* EXERCISE REQUIREMENTS
Print all the data below exactly, without images.

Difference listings
- - -

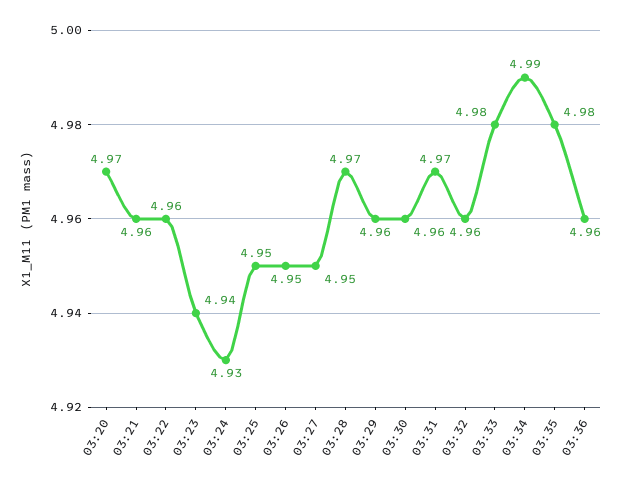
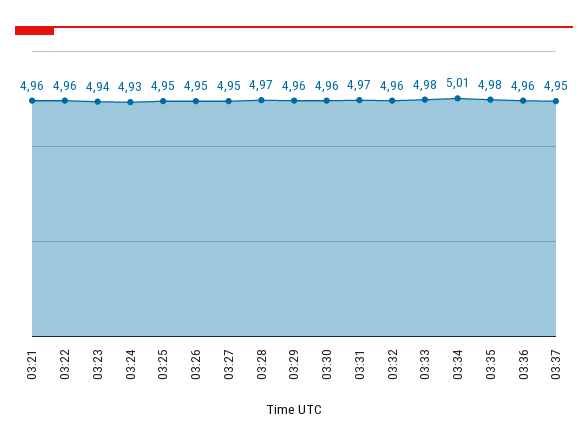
03:20: 4.97 -> none
03:34: 4.99 -> 5.01
03:37: none -> 4.95

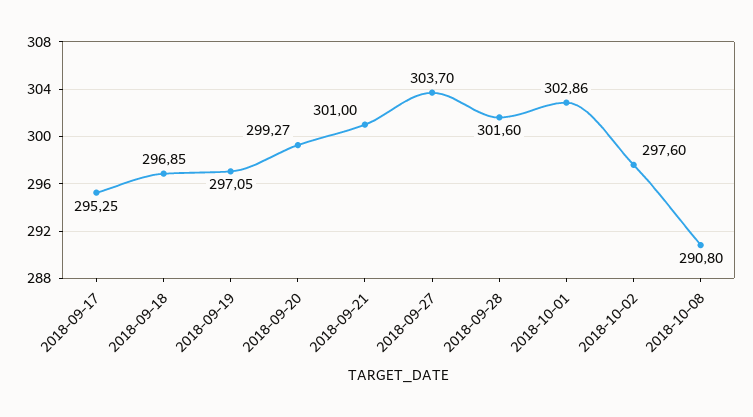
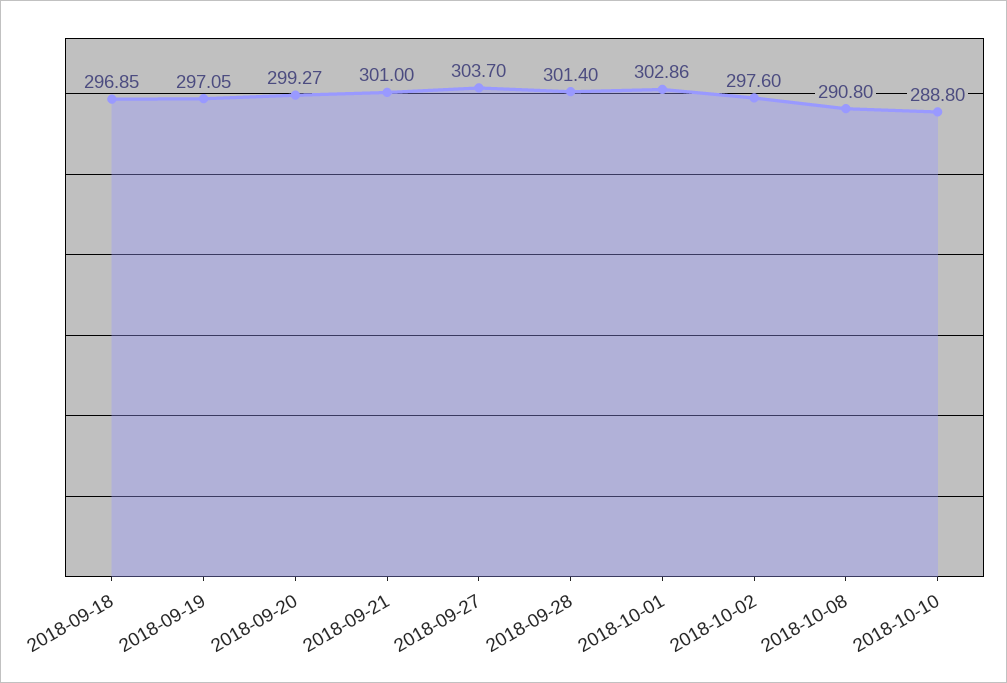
2018-09-17: 295.25 -> none
2018-09-28: 301.6 -> 301.4
2018-10-10: none -> 288.8

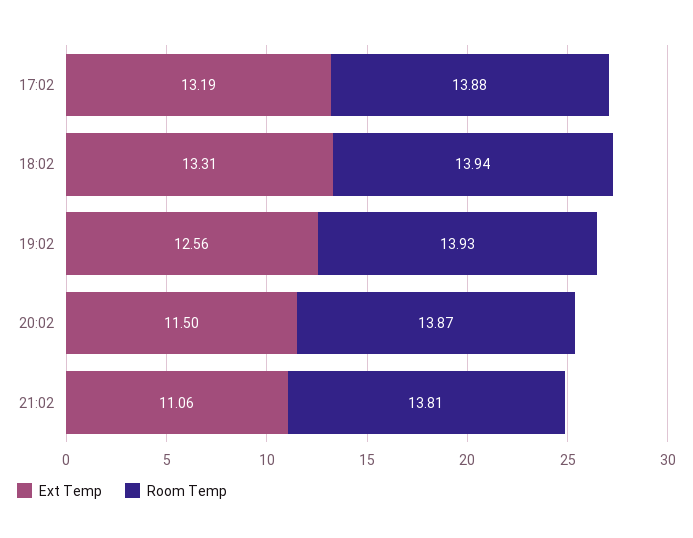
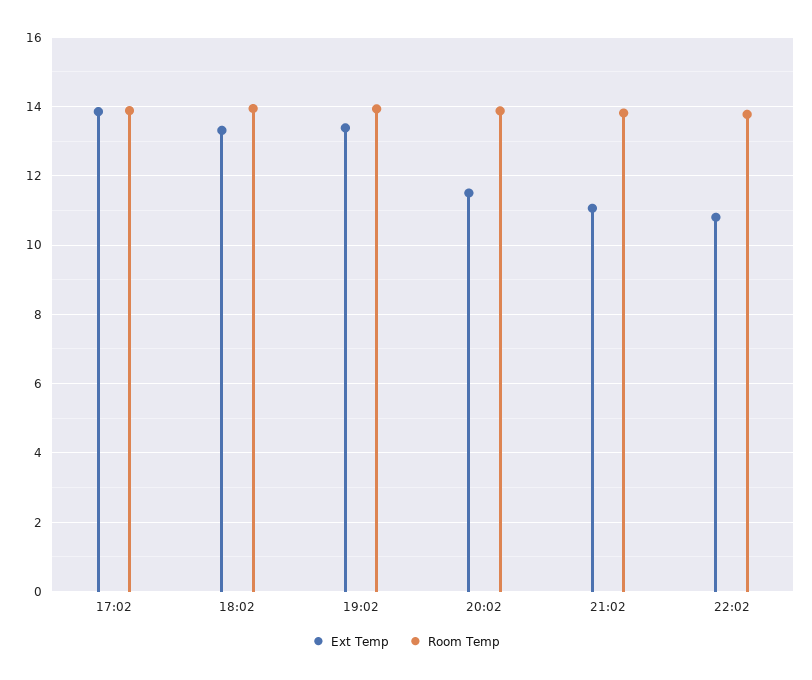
Ext Temp, 17:02: 13.19 -> 13.8
Ext Temp, 19:02: 12.56 -> 13.4
Ext Temp, 22:02: none -> 10.8
Room Temp, 22:02: none -> 13.8

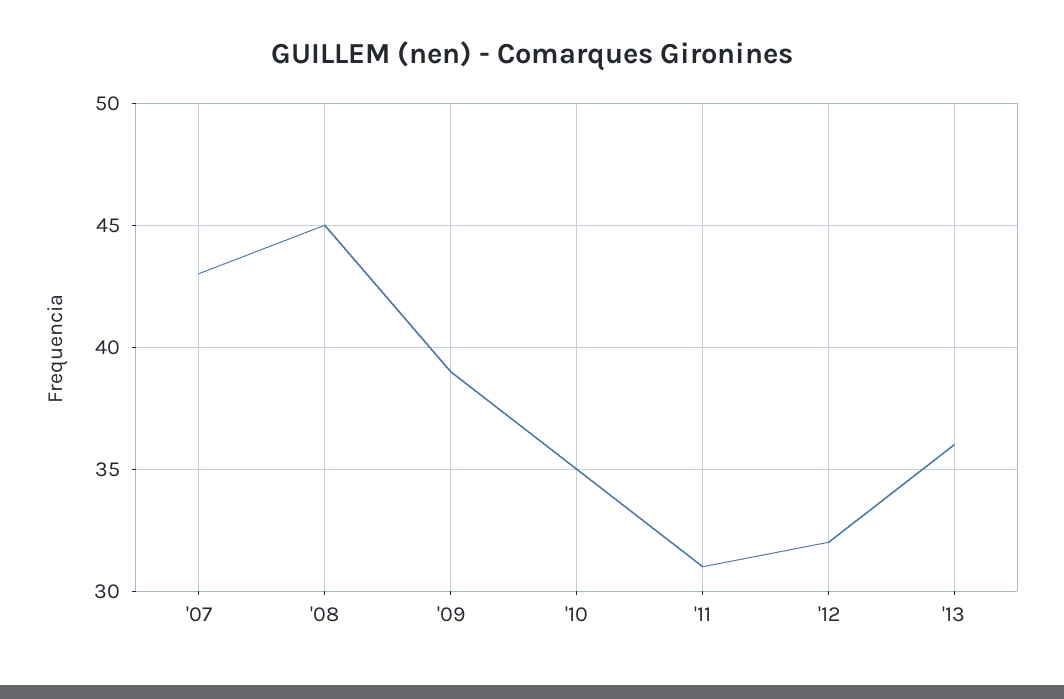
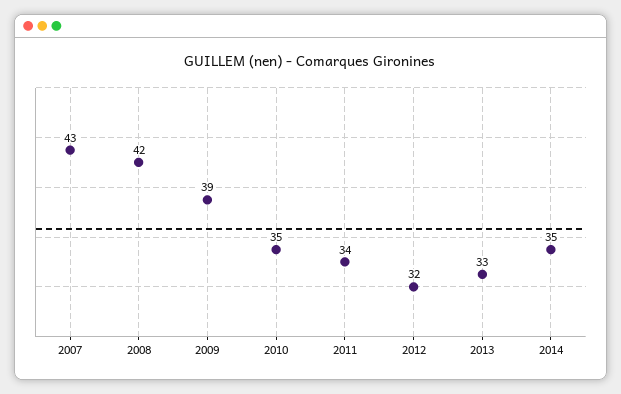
'08: 45 -> 42
'11: 31 -> 34
'13: 36 -> 33
2014: none -> 35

- - -

* REPLY
03:20: 4.97 -> none
03:34: 4.99 -> 5.01
03:37: none -> 4.95

2018-09-17: 295.25 -> none
2018-09-28: 301.6 -> 301.4
2018-10-10: none -> 288.8

Ext Temp, 17:02: 13.19 -> 13.8
Ext Temp, 19:02: 12.56 -> 13.4
Ext Temp, 22:02: none -> 10.8
Room Temp, 22:02: none -> 13.8

'08: 45 -> 42
'11: 31 -> 34
'13: 36 -> 33
2014: none -> 35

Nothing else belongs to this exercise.